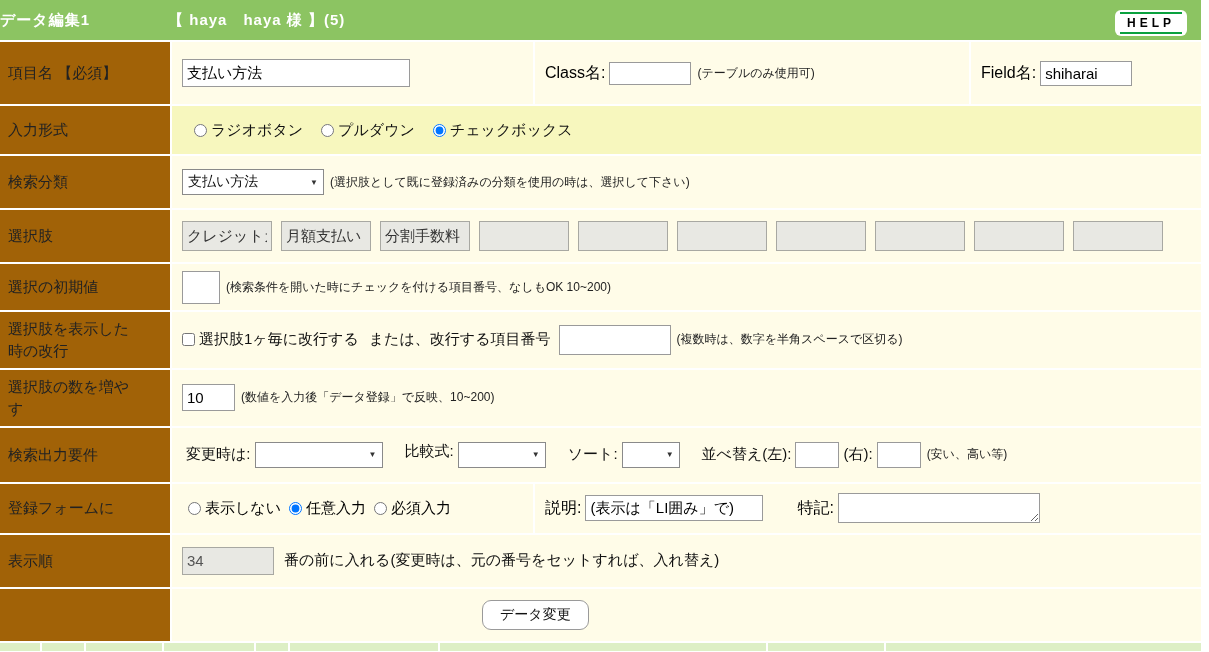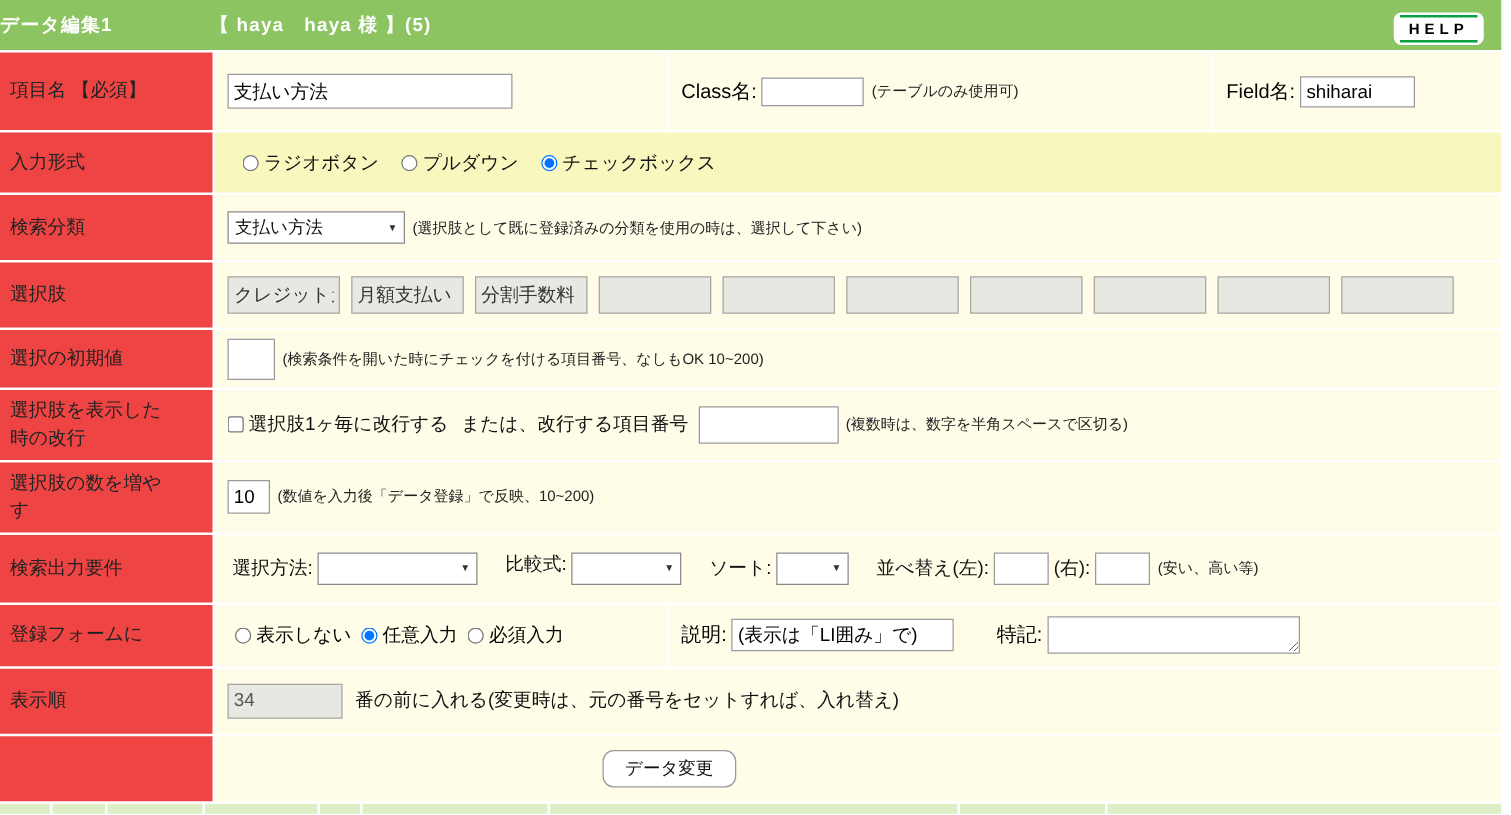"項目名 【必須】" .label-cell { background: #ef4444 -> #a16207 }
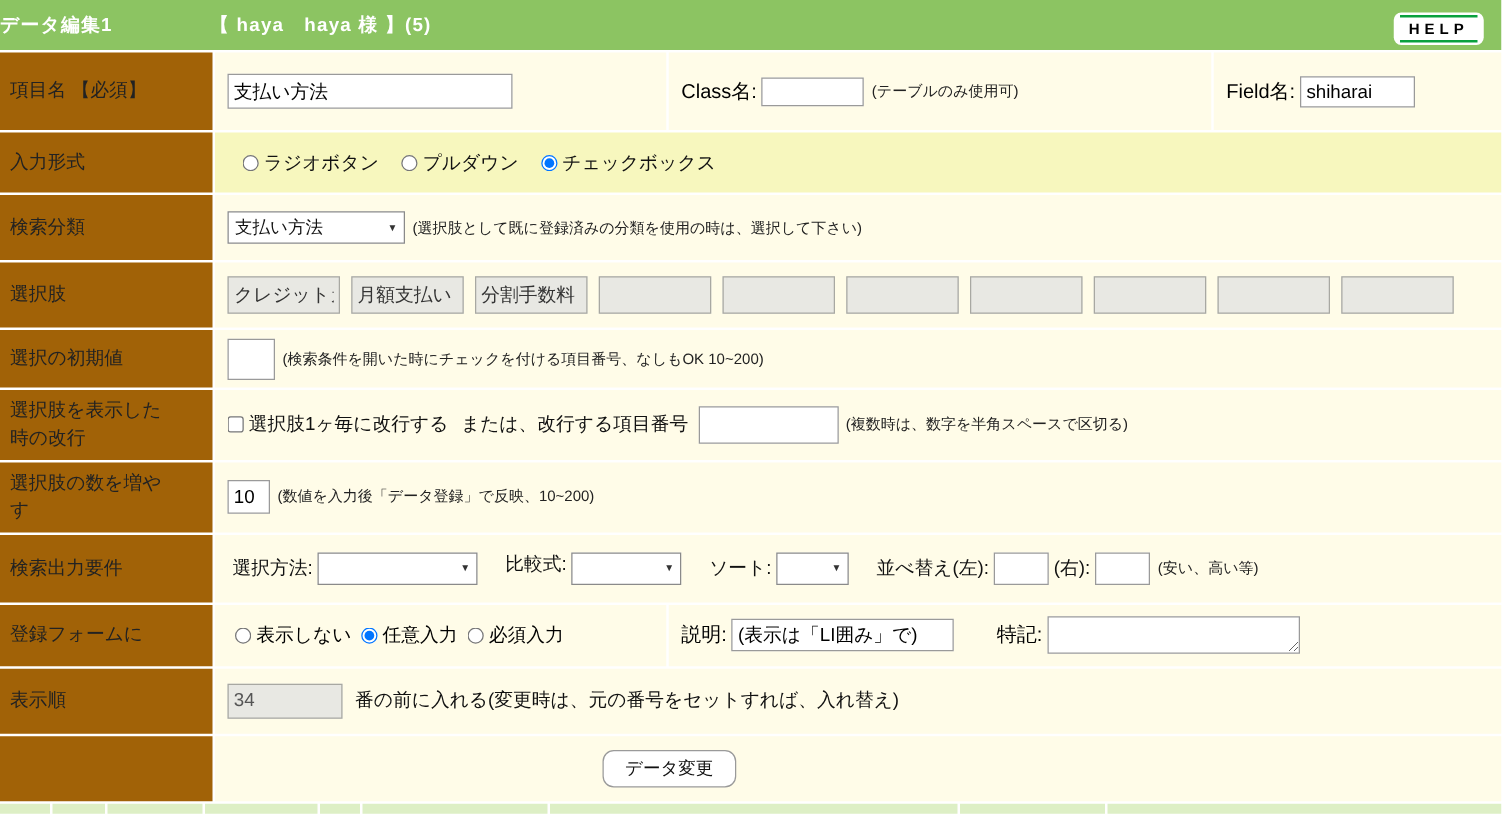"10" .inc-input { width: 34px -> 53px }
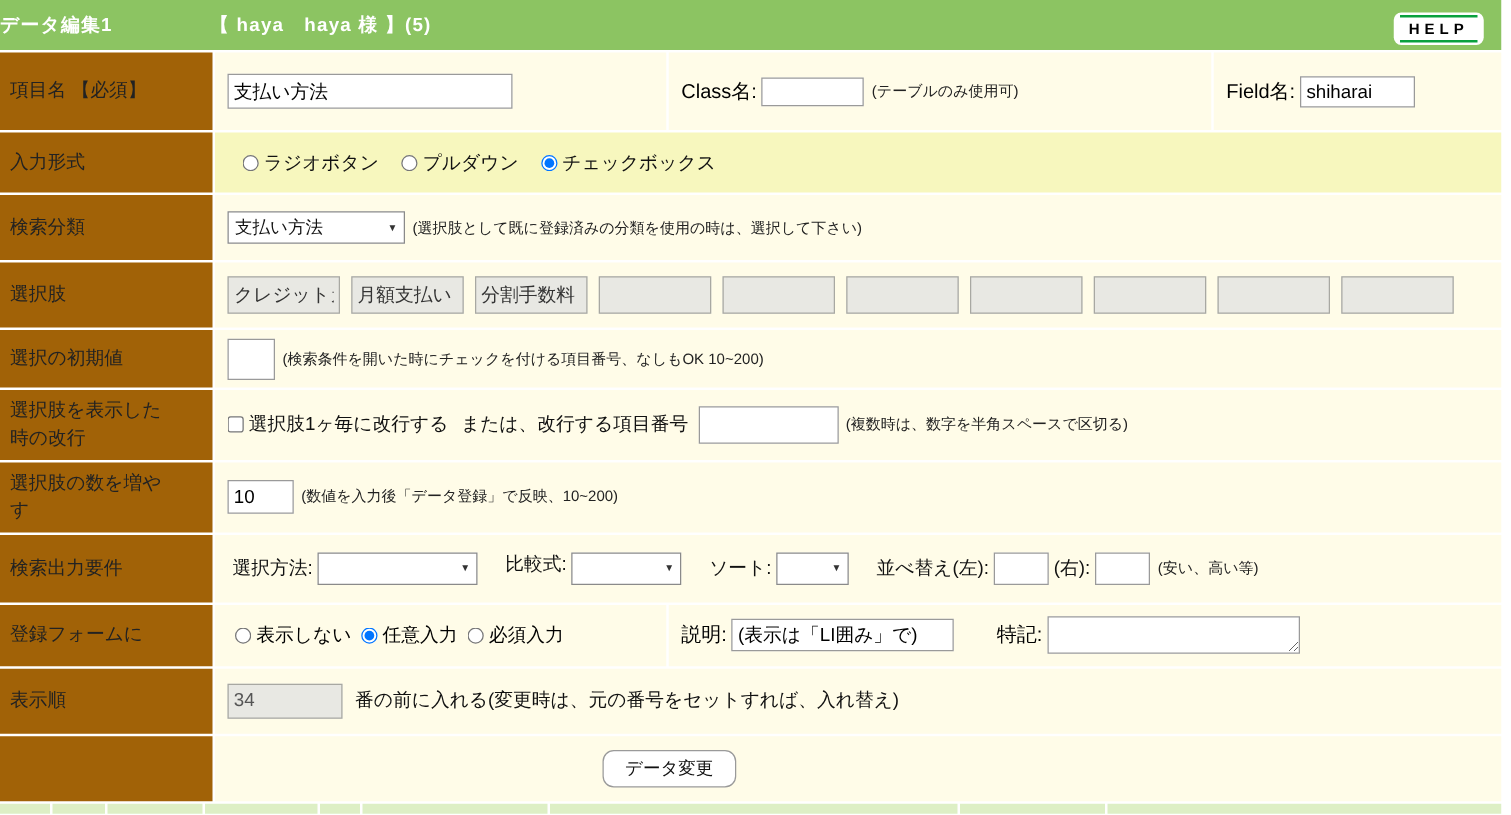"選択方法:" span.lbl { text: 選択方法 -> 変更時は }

--

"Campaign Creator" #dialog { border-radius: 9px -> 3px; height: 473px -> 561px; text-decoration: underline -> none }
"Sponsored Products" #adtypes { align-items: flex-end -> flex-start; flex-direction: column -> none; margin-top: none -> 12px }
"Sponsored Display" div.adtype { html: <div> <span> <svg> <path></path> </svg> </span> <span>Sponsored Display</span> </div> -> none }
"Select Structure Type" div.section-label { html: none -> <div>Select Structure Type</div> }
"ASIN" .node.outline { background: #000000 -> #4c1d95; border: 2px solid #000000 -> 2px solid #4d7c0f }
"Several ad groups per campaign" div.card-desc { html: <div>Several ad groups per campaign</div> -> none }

* * *

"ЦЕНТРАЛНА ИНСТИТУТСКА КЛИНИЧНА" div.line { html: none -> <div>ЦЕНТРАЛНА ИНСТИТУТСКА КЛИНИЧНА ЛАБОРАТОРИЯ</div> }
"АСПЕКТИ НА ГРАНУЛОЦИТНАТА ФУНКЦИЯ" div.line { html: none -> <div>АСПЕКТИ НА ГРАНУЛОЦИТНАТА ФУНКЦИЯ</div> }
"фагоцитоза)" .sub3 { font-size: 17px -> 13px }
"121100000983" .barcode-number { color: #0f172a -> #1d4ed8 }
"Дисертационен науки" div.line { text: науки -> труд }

Your goal:
Everything above from the line containing "none -> <div>АСПЕКТИ" through the line containing "text: науки ->" must be copied exactly. Nothing outside that range belongs in the answer.

Response below:
"АСПЕКТИ НА ГРАНУЛОЦИТНАТА ФУНКЦИЯ" div.line { html: none -> <div>АСПЕКТИ НА ГРАНУЛОЦИТНАТА ФУНКЦИЯ</div> }
"фагоцитоза)" .sub3 { font-size: 17px -> 13px }
"121100000983" .barcode-number { color: #0f172a -> #1d4ed8 }
"Дисертационен науки" div.line { text: науки -> труд }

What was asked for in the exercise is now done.